Man there's nothing anyone can do about whining,you can vote or post or whatever! and it's not going to make no matter.And the sad thing is it's only going to get worse.


----------



## EndTuition (May 24, 2004)

OK, guys, are we are starting to self destruct? Lets keep our sense of fair play about us. If we get personal, we just loose credibility. If we stay focused, but voice our concerns in a way that helps, we all (all fishermen regardless of guide status) win. I don't like what the good Capn P is trying to do, but I don't want to be associated with the bashing of all guides over his actions if he is acting alone here. We have right here on this same post examples of well respected professional guides who feel just like we do. Let's be careful to use the right size brush when painting here. 



Again, just my opinion, and yes I know everyone has one and some of them stink.



Think I'll step away for a day or two and see if this whole thing vaporizes into nothing. 



So, what kind of Flounder season are we going to have ?


----------



## aquafowlr (May 21, 2004)

I know the harbor quit selling croakers. That'a all right, Rawling's still does. And I always buy my bait there anyways. The service just seems better.


----------



## KappaDave (Aug 29, 2005)

aquafowlr said:


> I know the harbor quit selling croakers. That'a all right, Rawling's still does. And I always buy my bait there anyways. The service just seems better.


WhaaaT??? Why would you say something like that? Get your facts straight! Russell still sells croaks when they are able to get them. Had the flags flying high Saturday morning just as they have this past summer whenever available. Russell's is one helluva harbor.... Purty much a one stop shop! As far as service goes, I don't know what the he!! your talking about... Both Russell's and Rawling's have GREAT service!


----------



## JOKER (May 16, 2007)

*The harbor*

Please do not ridicule the Hicks family, Russel and Brandy are doing a bang up job running that place.


----------



## FISHGUTS (Jun 5, 2007)

I really like Russell's nice ,clean plenty of room been going there for years but, you better get a second mortgage on the house for a bag of chips! everything is soo high!.But i'll keep going.

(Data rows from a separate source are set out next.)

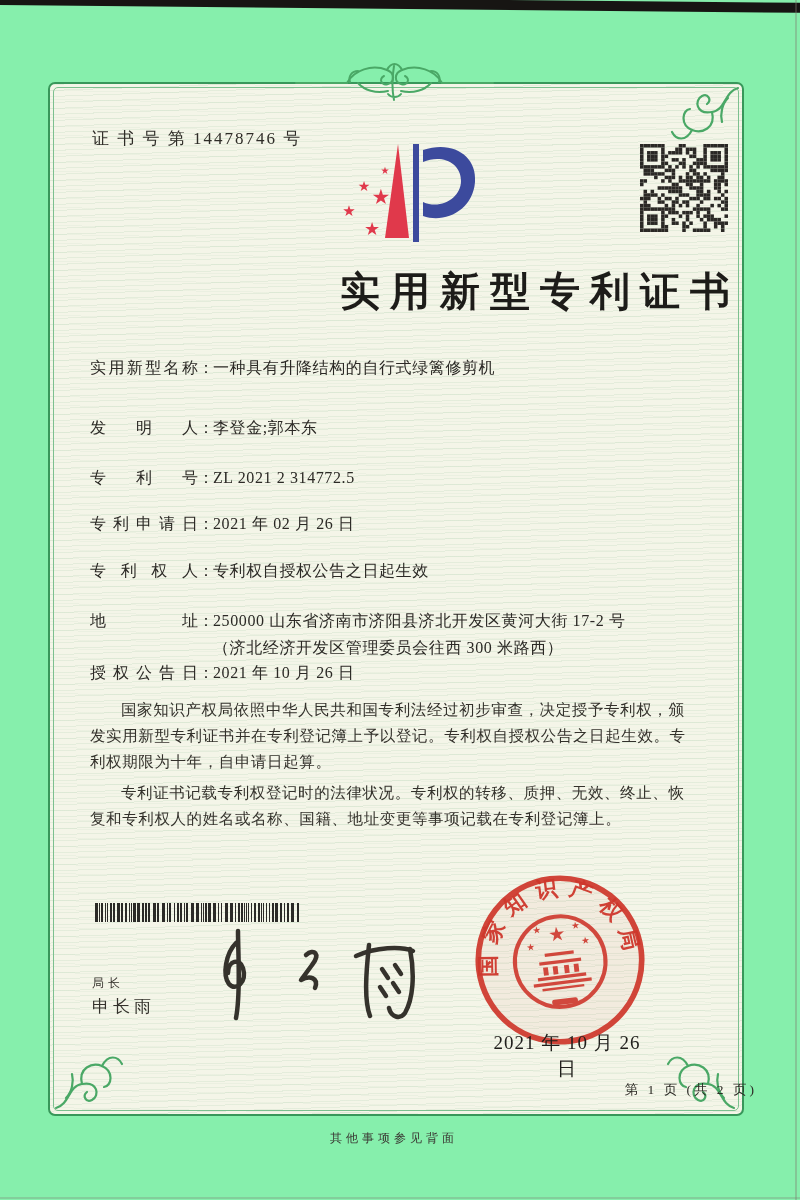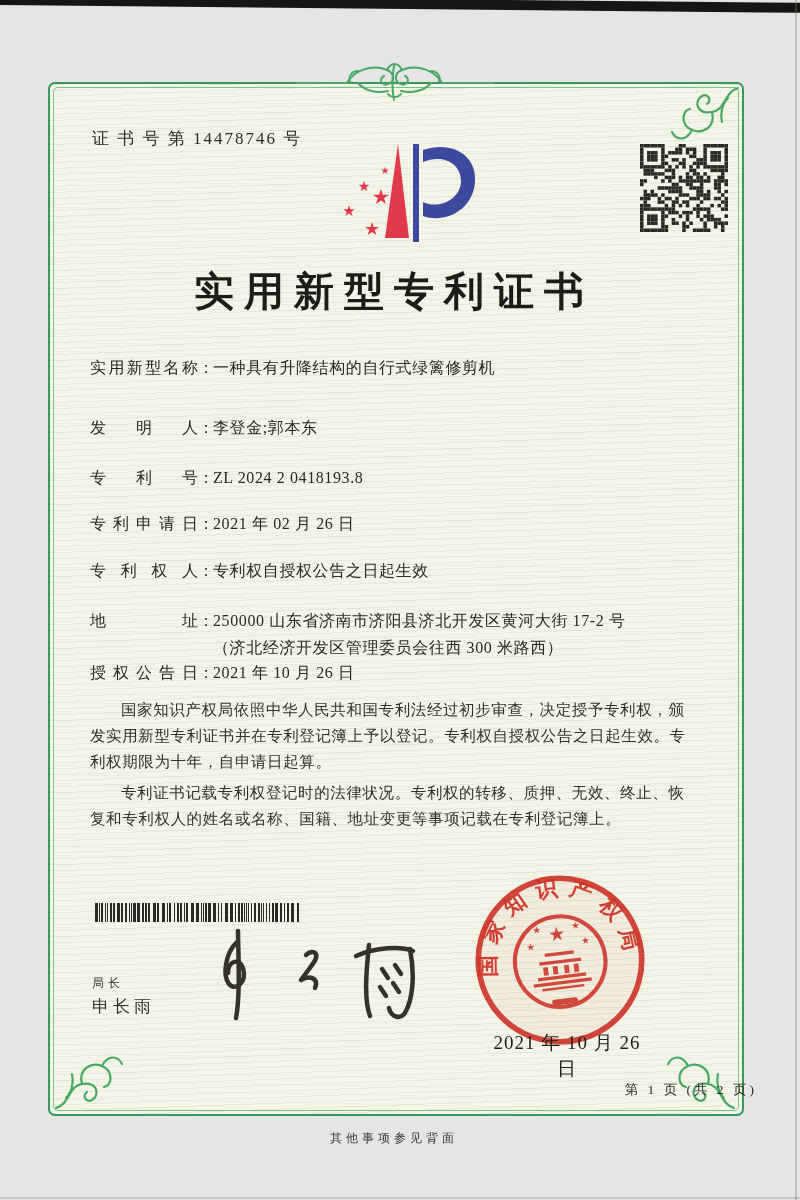"证 书 号 第 14478746" .page { background: #e5e5e5 -> #86efac }
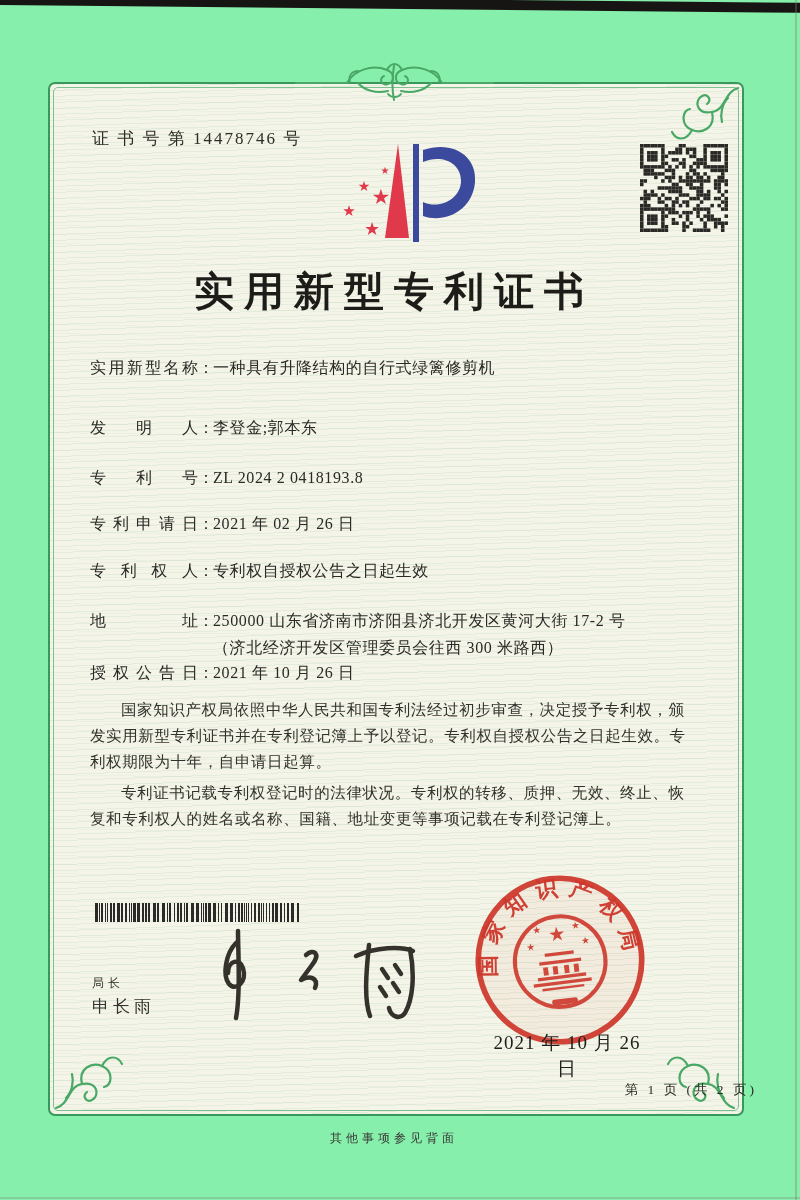"实用新型专利证书" .title { text-align: center -> right }
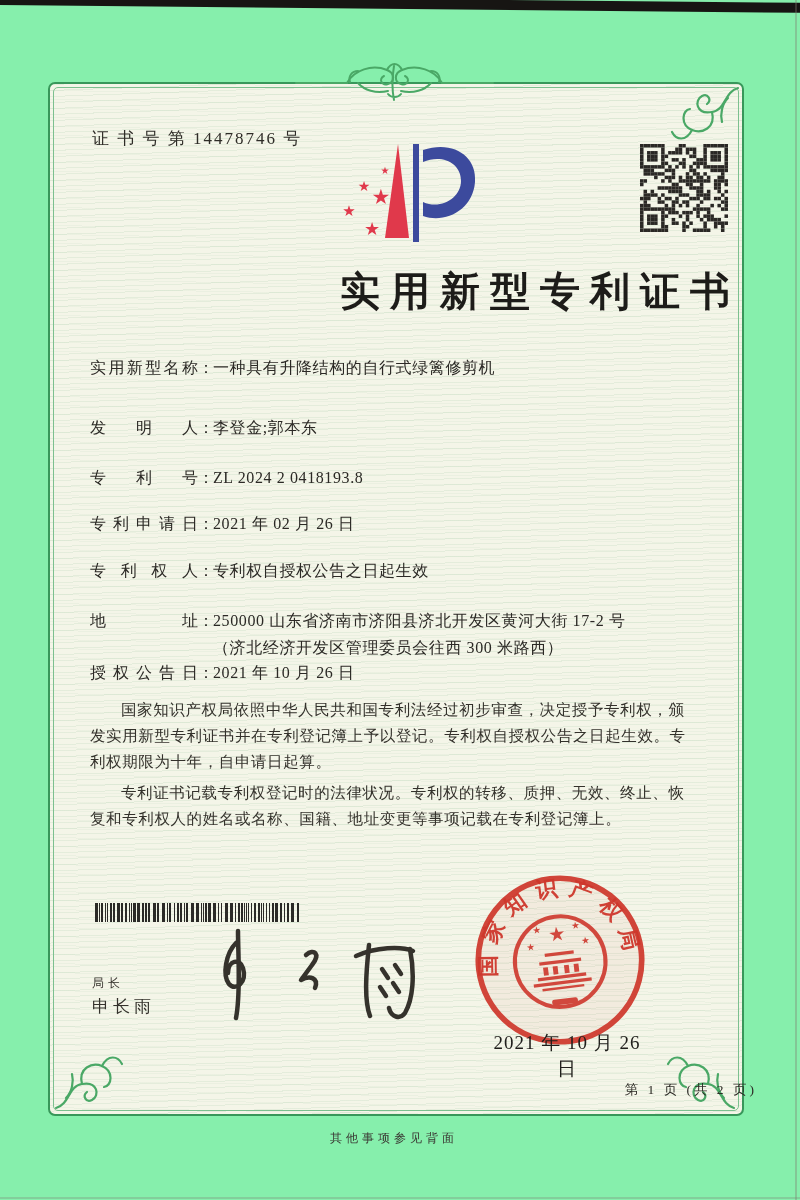"ZL 2024 2 0418193.8" span.fval { text: 2024 2 0418193.8 -> 2021 2 314772.5 }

The resturante next door is really good too!


----------



## whos your daddy (Jun 2, 2004)

Russells still sells croaker. I was there when they came off the boat last week and watched them fill a tank full of croakers so get your stories straight before you open your mouth here. Russell and Brandy are good friends of mine as well as others here on this board.


----------



## aquafowlr (May 21, 2004)

Man I feel like I kicked over an ant bed. OK I'll take the hit for the croaker. I was lied to then. I took a good friends word for it. By bad. Am glad ya'll have had better dealings with Russel's than I have. I have my own opions about service. And I really don't care if you think it sticks.


----------



## Redilingus (Jul 13, 2007)

Hasn't happened yet, its on Oct 23rd.


----------



## FISHGUTS (Jun 5, 2007)

aquafowlr said:


> Man I feel like I kicked over an ant bed. OK I'll take the hit for the croaker. I was lied to then. I took a good friends word for it. By bad. Am glad ya'll have had better dealings with Russel's than I have. I have my own opions about service. And I really don't care if you think it sticks.

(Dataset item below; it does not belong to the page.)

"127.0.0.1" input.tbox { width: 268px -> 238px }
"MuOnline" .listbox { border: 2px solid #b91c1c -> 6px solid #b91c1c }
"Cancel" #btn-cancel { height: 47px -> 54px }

sticks? or stinks?...LOL now thats MY bad...just kiddin!


----------



## Dani California (Jul 20, 2006)

Awl I can tell you is I have some buds that chunk meat down there and they tell me the bait at the Harbor aint worth a hoot! 

Biggie


----------



## Team Ranger Bob (Jul 13, 2004)

*This is pretty funny.*



SpeckledTrout said:


> Well, it wouldn't be the first time it happened. Look at the one trout over 25" regulation. Unfortunately, politics does play a role. There wasn't anything scientific to back that one up. It was a special interest group that pushed for it and they got what they wanted.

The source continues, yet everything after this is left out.